Aydemir Güler (; born 1961) is a Turkish communist politician and was the leader of Communist Party of Turkey (TKP).

Biography
Güler was born in 1961 in Istanbul, Turkey. He graduated from St. Joseph High School and Department of Economics, Boğaziçi University. He worked as an assistant in Faculty of Economics, Istanbul University.

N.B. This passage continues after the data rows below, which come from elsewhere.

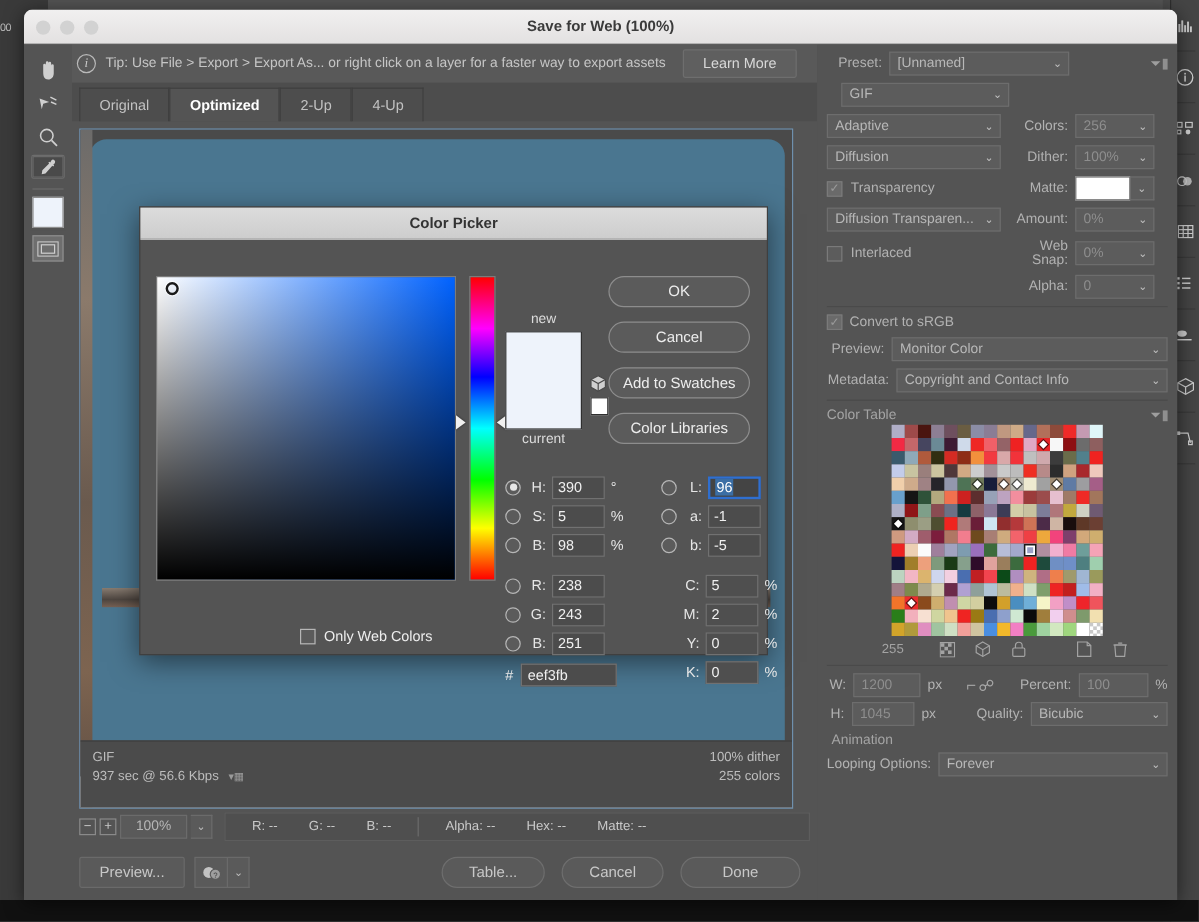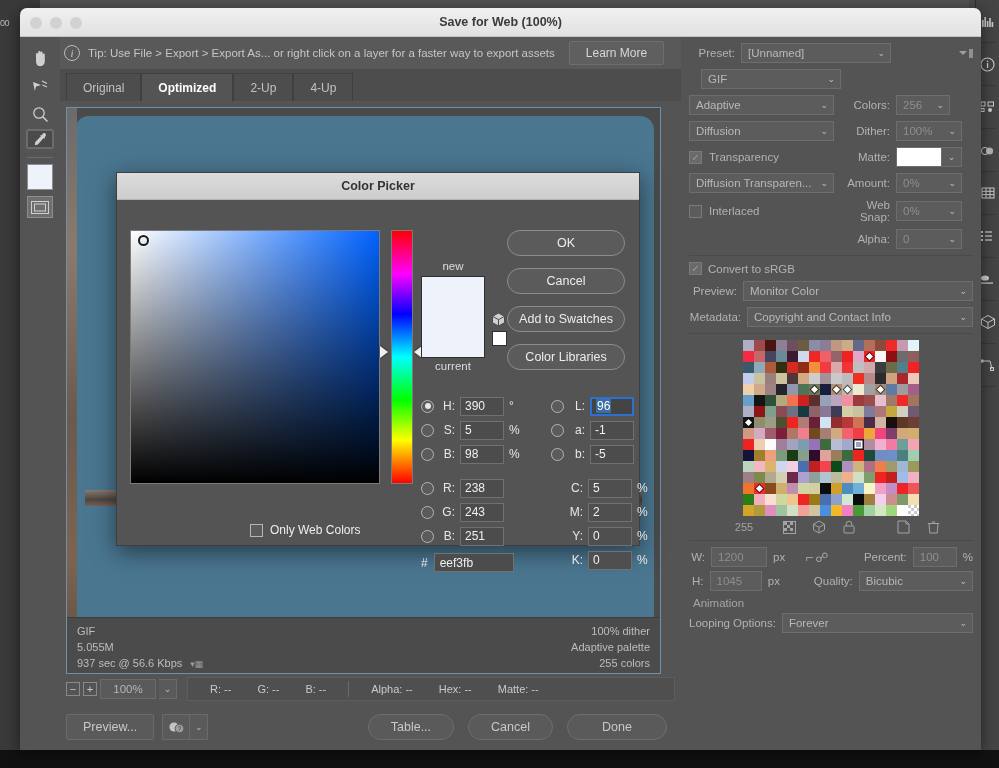"256" div.sel { width: 54px -> 66px }
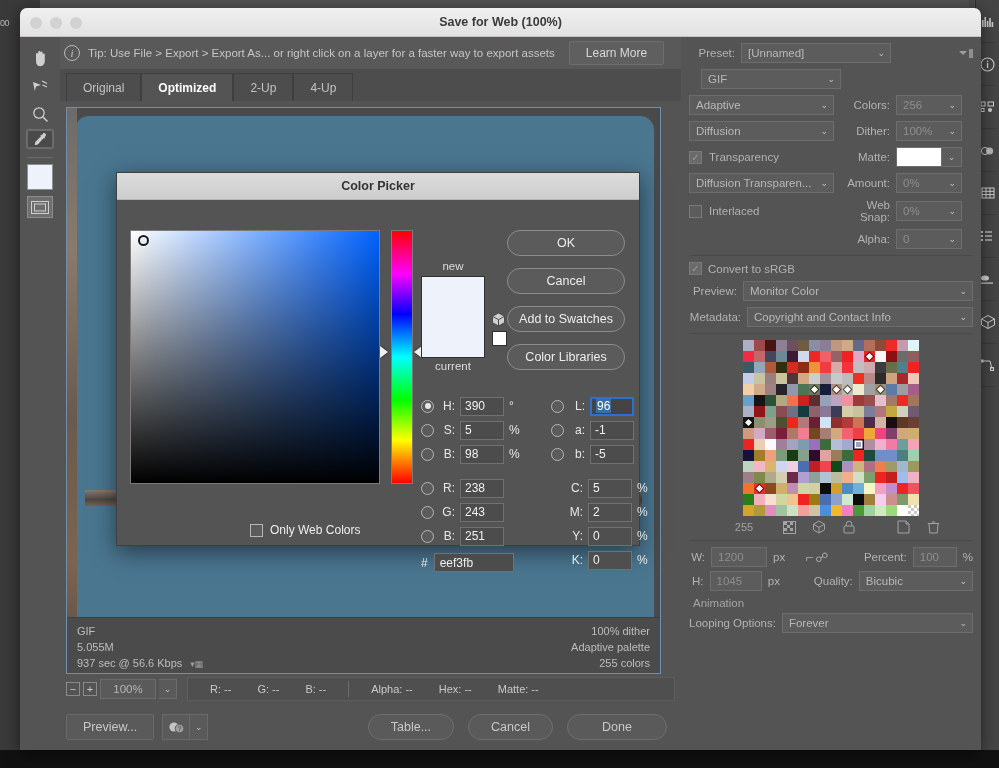"Color Table" div.row { html: none -> <div> <span>Color Table</span> <div></div> <div> <span></span> <span></span> </div> </div> }
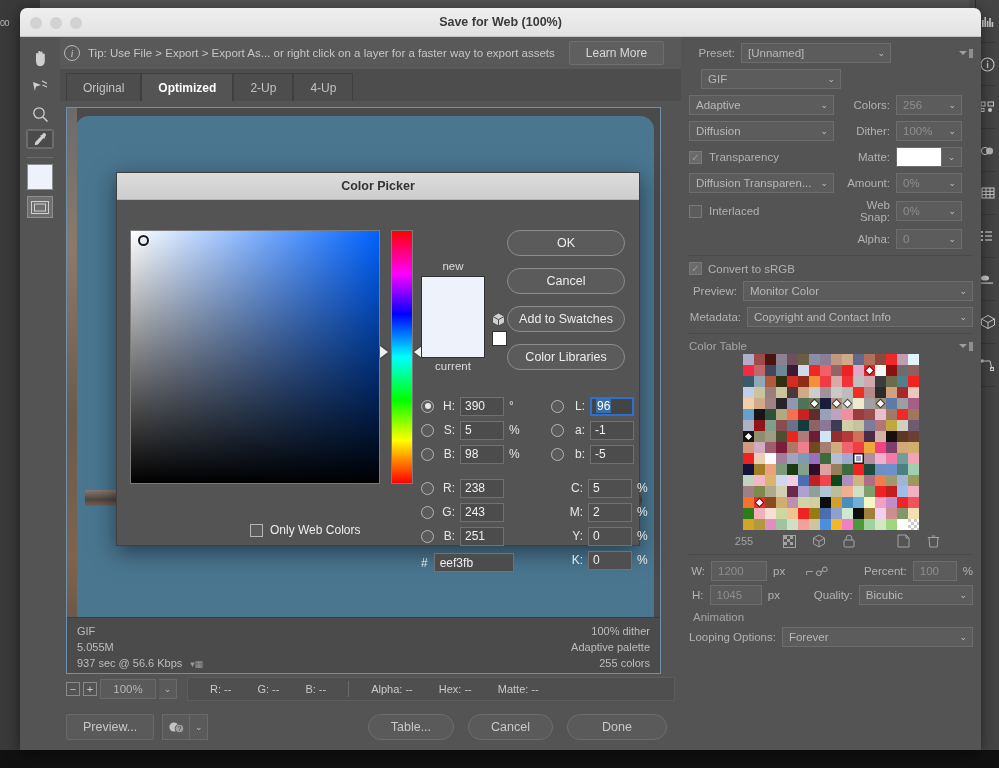"100" div.fld { width: 44px -> 58px }
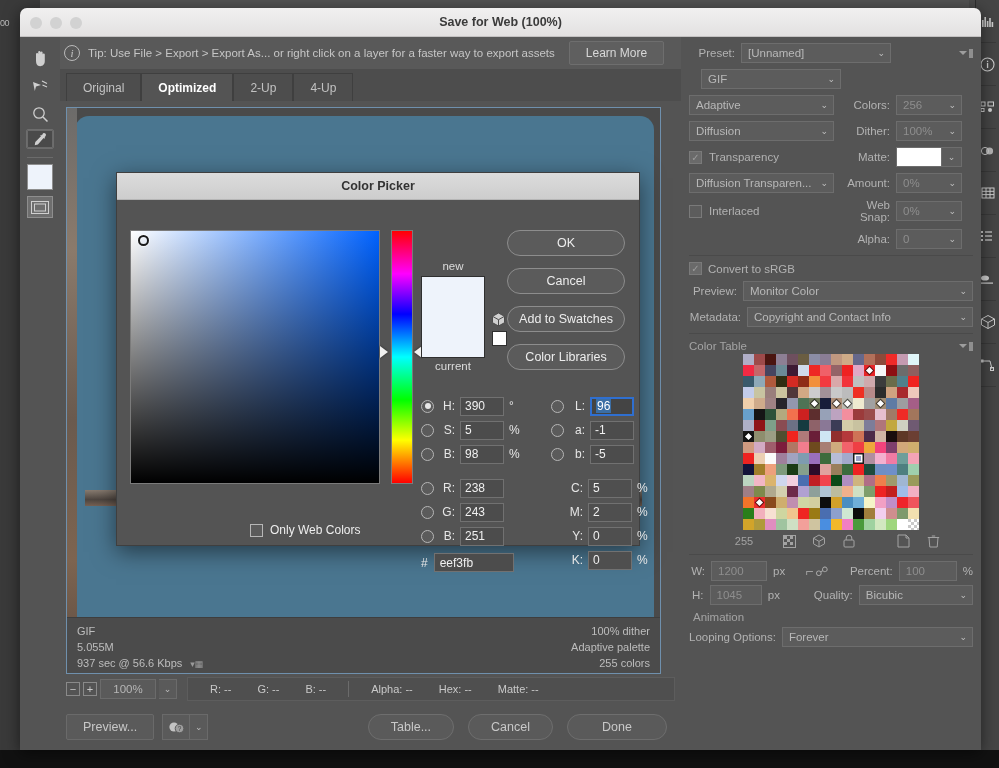"5.055M" div.info-row { html: <div> <span>5.055M</span> <span>Adaptive palette</span> </div> -> none }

He received a M.Sc. degree here.

Political career
He became a founder member of Party for Socialist Turkey in 1992. After the party was banned, he was elected as the new chairman of Party for Socialist Power, founded in 1993. In 2001, Party for Socialist Power changed its name to Communist Party of Turkey (Türkiye Komünist Partisi, TKP) and Güler was elected as the chairman of TKP. In the 9th Congress, he quit this post in accordance with the congress decisions for rejuvenation and a political leap forward. 29-year-old Central Committee member Erkan Baş replaced him.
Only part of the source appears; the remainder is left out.